* Task directions
List every line in this data where the string "camp" occurs.

** Dataset excerpts follows **

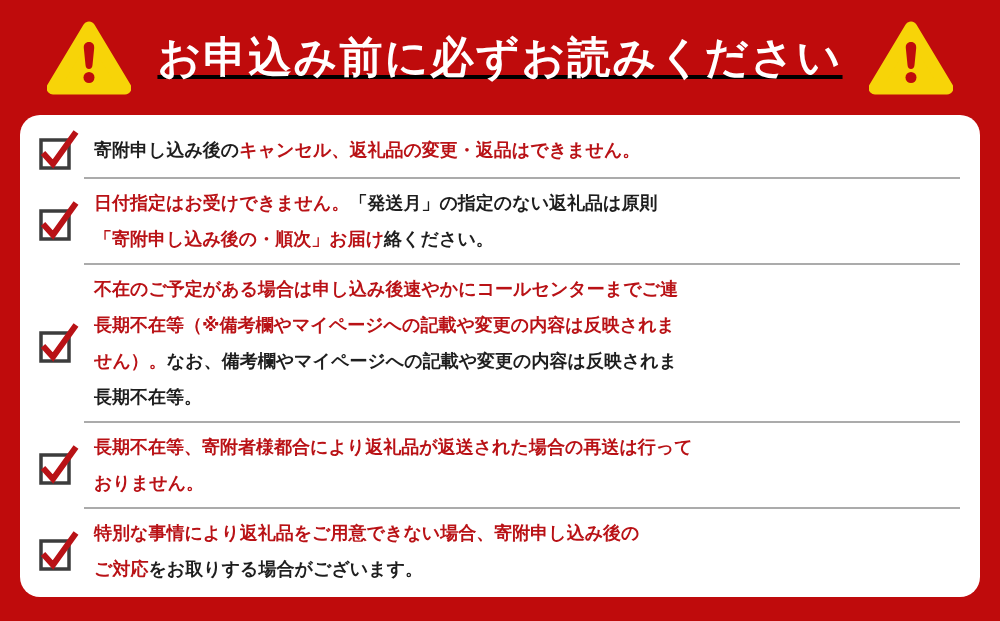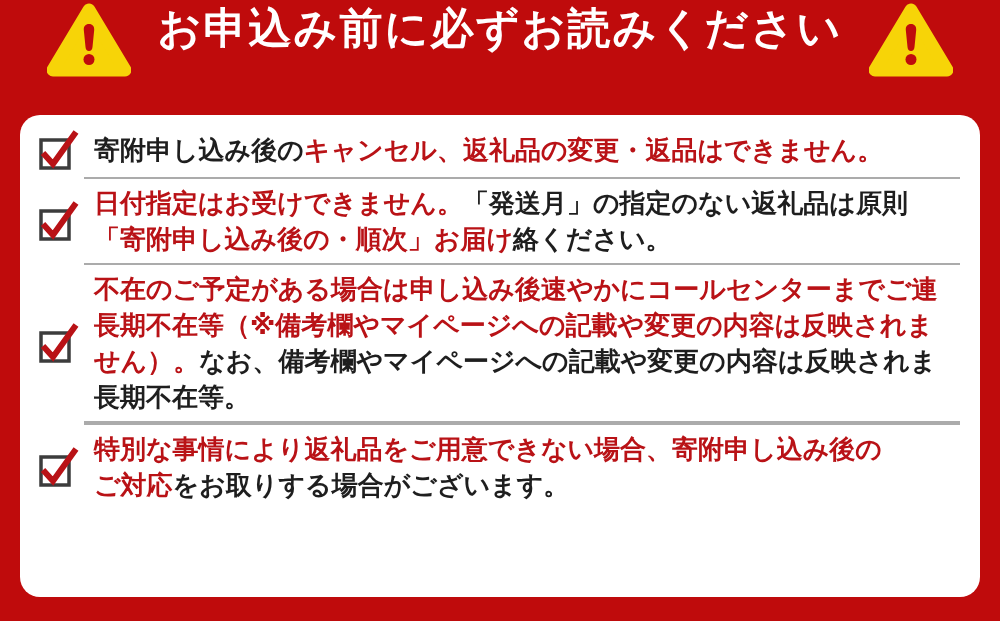--- a/index.html
+++ b/index.html
@@ -11,22 +11,24 @@
   .page {
     width: 1000px;
     height: 621px;
     background: #BF0B0C;
     overflow: hidden;
   }
   
   .header {
     height: 115px;
     display: flex;
+    align-items: center;
     justify-content: center;
     gap: 26px;
+    text-decoration: underline;
   }
   .page-title {
     color: #FFFFFF;
     font-size: 43px;
     font-weight: 700;
     letter-spacing: 2px;
     white-space: nowrap;
   }
   .warn-icon { display: block; }
   
@@ -40,21 +42,21 @@
   }
   .item {
     display: flex;
     align-items: center;
     gap: 15px;
     padding: 6px 0;
   }
   .checkbox { flex: 0 0 42px; width: 42px; }
   .checkbox svg { display: block; }
   .notice-text {
-    font-size: 26px;
+    font-size: 18px;
     line-height: 36px;
     font-weight: 700;
     letter-spacing: 0;
   }
   .c-red   { color: #B91216; }
   .c-black { color: #1E1E1E; }
   .divider {
     height: 2px;
     background: #ABABAB;
     margin: 0 8px 0 47px;
@@ -119,20 +121,32 @@
       </span>
       <p class="notice-text">
         <span class="c-red">不在のご予定がある場合は申し込み後速やかにコールセンターまでご連</span><br>
         <span class="c-red">長期不在等（※備考欄やマイページへの記載や変更の内容は反映されま</span><br>
         <span class="c-red">せん）。</span><span class="c-black">なお、備考欄やマイページへの記載や変更の内容は反映されま</span><br>
         <span class="c-black">長期不在等。</span>
       </p>
     </div>
     <div class="divider"></div>
 
+    <div class="item">
+      <span class="checkbox">
+        <svg width="42" height="42" viewBox="0 0 42 42">
+          <rect x="4" y="11" width="28" height="28" fill="none" stroke="#3C3C3C" stroke-width="3.5"></rect>
+          <path d="M6 24 L16 35 L39 3" fill="none" stroke="#B91216" stroke-width="6"></path>
+        </svg>
+      </span>
+      <p class="notice-text">
+        <span class="c-red">長期不在等、寄附者様都合により返礼品が返送された場合の再送は行って</span><br>
+        <span class="c-red">おりません。</span>
+      </p>
+    </div>
     <div class="divider"></div>
 
     <div class="item">
       <span class="checkbox">
         <svg width="42" height="42" viewBox="0 0 42 42">
           <rect x="4" y="11" width="28" height="28" fill="none" stroke="#3C3C3C" stroke-width="3.5"></rect>
           <path d="M6 24 L16 35 L39 3" fill="none" stroke="#B91216" stroke-width="6"></path>
         </svg>
       </span>
       <p class="notice-text">

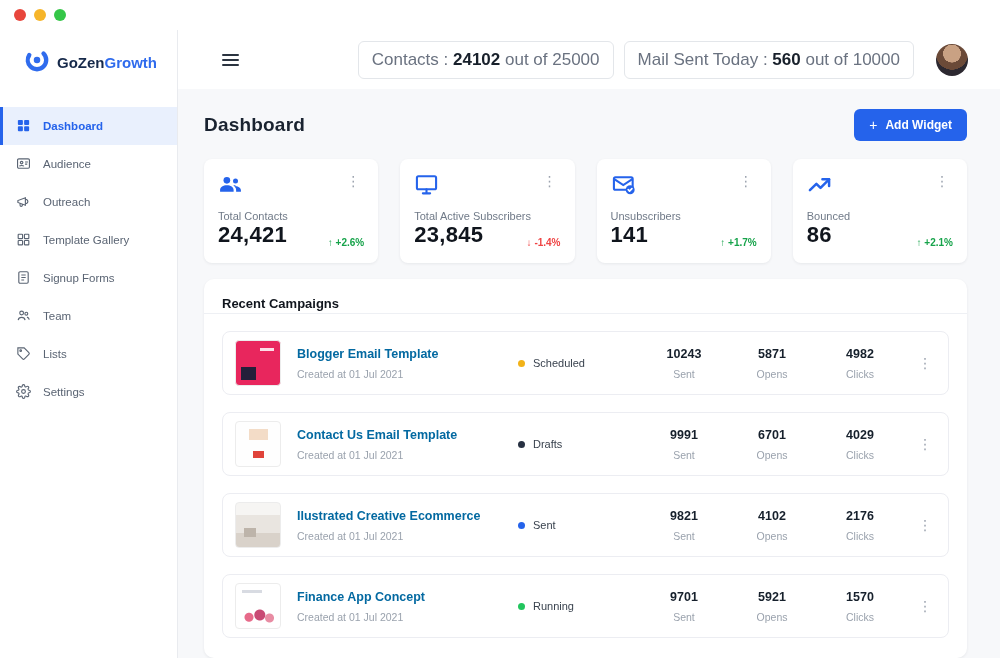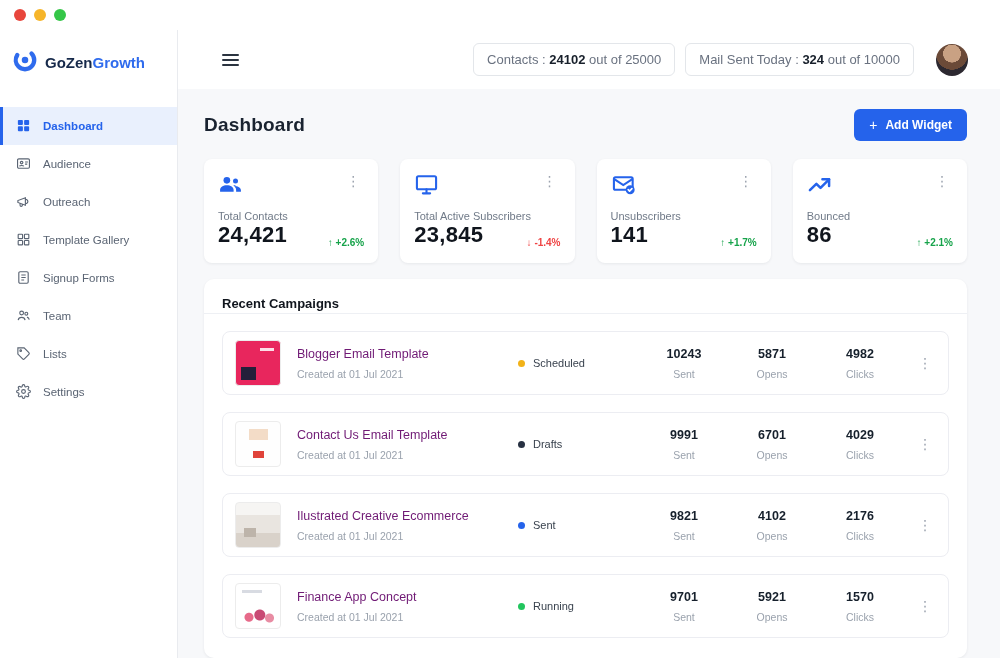--- a/index.html
+++ b/index.html
@@ -8,35 +8,35 @@
 
   
   .titlebar { height:30px; display:flex; align-items:center; padding-left:14px; gap:8px; background:#fff; }
   .tl-dot { width:12px; height:12px; border-radius:50%; border:none; cursor:pointer; }
   .tl-red { background:#e8463c; } .tl-yellow { background:#f6b52a; } .tl-green { background:#35c648; }
 
   .app { display:flex; height:628px; }
 
   
   .sidebar { width:178px; flex-shrink:0; background:#fff; border-right:1px solid #e9ebef; }
-  .logo-row { display:flex; align-items:center; gap:7px; padding:17px 12px 30px 12px; }
+  .logo-row { display:flex; align-items:center; gap:7px; padding:17px 12px 30px 24px; }
   .logo-text { font-size:15px; font-weight:bold; color:#16294a; white-space:nowrap; }
   .logo-text .secondary { color:#2f6bed; }
   .nav-item { display:flex; align-items:center; gap:12px; height:38px; padding-left:13px;
               font-size:11.5px; color:#5a6473; cursor:pointer; border-left:3px solid transparent; }
   .nav-item svg { width:15px; height:15px; flex-shrink:0; }
   .nav-item.active { background:#e9f0fd; color:#2563eb; border-left-color:#2563eb; font-weight:bold; }
 
   
   .main { flex:1; display:flex; flex-direction:column; background:#f7f8fa; min-width:0; }
   .topbar { height:72px; background:#fff; display:flex; align-items:center; padding:0 32px 0 40px; }
   .hamburger { background:none; border:none; cursor:pointer; padding:4px; }
   .hamburger span { display:block; width:17px; height:2px; background:#2b3440; margin:3px 0; border-radius:1px; }
   .topbar-right { margin-left:auto; display:flex; align-items:center; gap:10px; }
-  .pill { border:1px solid #e3e6ea; border-radius:6px; padding:8px 13px; font-size:13px; color:#6a7280; white-space:nowrap; background:#fff; }
+  .pill { border:1px solid #e3e6ea; border-radius:6px; padding:8px 13px; font-size:17px; color:#6a7280; white-space:nowrap; background:#fff; }
   .pill b { color:#18202b; }
   .avatar { width:32px; height:32px; border-radius:50%; margin-left:12px; cursor:pointer; border:none;
             background:radial-gradient(circle at 50% 30%, #c9a183 0 32%, #6b4a38 33% 58%, #2c2830 59%); }
 
   .content { flex:1; padding:20px 33px 0 26px; }
 
   .page-head { display:flex; align-items:center; justify-content:space-between; }
   .page-title { font-size:19px; font-weight:bold; color:#1a2330; letter-spacing:.2px; }
   .add-widget { background:#2563eb; color:#fff; border:none; border-radius:6px; padding:9px 15px;
                 font-size:12px; display:flex; align-items:center; gap:8px; cursor:pointer; font-weight:bold; }
@@ -70,21 +70,21 @@
   .thumb-1::after { content:""; position:absolute; left:17px; bottom:8px; width:11px; height:7px; background:#e0433a; }
   .thumb-2 { background:linear-gradient(180deg,#f6f5f3 0 28%,#e9e5e0 28% 68%,#d9d2ca 68%); }
   .thumb-2::after { content:""; position:absolute; left:8px; bottom:10px; width:12px; height:9px; background:#bdb4aa; }
   .thumb-3 { background:#fff; }
   .thumb-3::before { content:""; position:absolute; left:6px; top:6px; width:20px; height:3px; background:#d8dbe2; }
   .thumb-3::after { content:""; position:absolute; left:4px; right:4px; bottom:4px; height:15px;
       background:radial-gradient(circle at 25% 55%, #e76a8a 0 4px, transparent 5px),
                  radial-gradient(circle at 55% 40%, #c84a74 0 5px, transparent 6px),
                  radial-gradient(circle at 82% 60%, #e88ca3 0 4px, transparent 5px); }
   .camp-info { flex:1; min-width:0; }
-  .camp-name { font-size:12.5px; font-weight:normal; color:#701a75; }
+  .camp-name { font-size:12.5px; font-weight:bold; color:#0369a1; }
   .camp-created { font-size:10.5px; color:#9aa2ad; margin-top:7px; }
   .camp-status { width:122px; display:flex; align-items:center; gap:8px; font-size:11px; color:#39424e; flex-shrink:0; }
   .dot { width:7px; height:7px; border-radius:50%; flex-shrink:0; }
   .metric { width:88px; text-align:center; flex-shrink:0; }
   .metric-value { font-size:12.5px; font-weight:bold; color:#16202c; }
   .metric-label { font-size:10.5px; color:#9aa2ad; margin-top:7px; }
   .camp-row .kebab { margin-left:10px; }
 </style>
 </head>
 <body>
@@ -182,21 +182,21 @@
       <button class="hamburger">
           <span></span>
           <span></span>
           <span></span>
         </button>
       <div class="topbar-right">
         <div class="pill">
           <span>Contacts : </span><b>24102</b><span> out of 25000</span>
         </div>
         <div class="pill">
-          <span>Mail Sent Today : </span><b>324</b><span> out of 10000</span>
+          <span>Mail Sent Today : </span><b>560</b><span> out of 10000</span>
         </div>
         <button class="avatar"></button>
       </div>
     </header>
 
     <div class="content">
       <div class="page-head">
         <h1 class="page-title">Dashboard</h1>
         <button class="add-widget">
           <span class="plus">+</span>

** End of Dataset excerpts **

* Answer below
   .camp-info { flex:1; min-width:0; }
-  .camp-name { font-size:12.5px; font-weight:normal; color:#701a75; }
+  .camp-name { font-size:12.5px; font-weight:bold; color:#0369a1; }
   .camp-created { font-size:10.5px; color:#9aa2ad; margin-top:7px; }
   .camp-status { width:122px; display:flex; align-items:center; gap:8px; font-size:11px; color:#39424e; flex-shrink:0; }
   .camp-row .kebab { margin-left:10px; }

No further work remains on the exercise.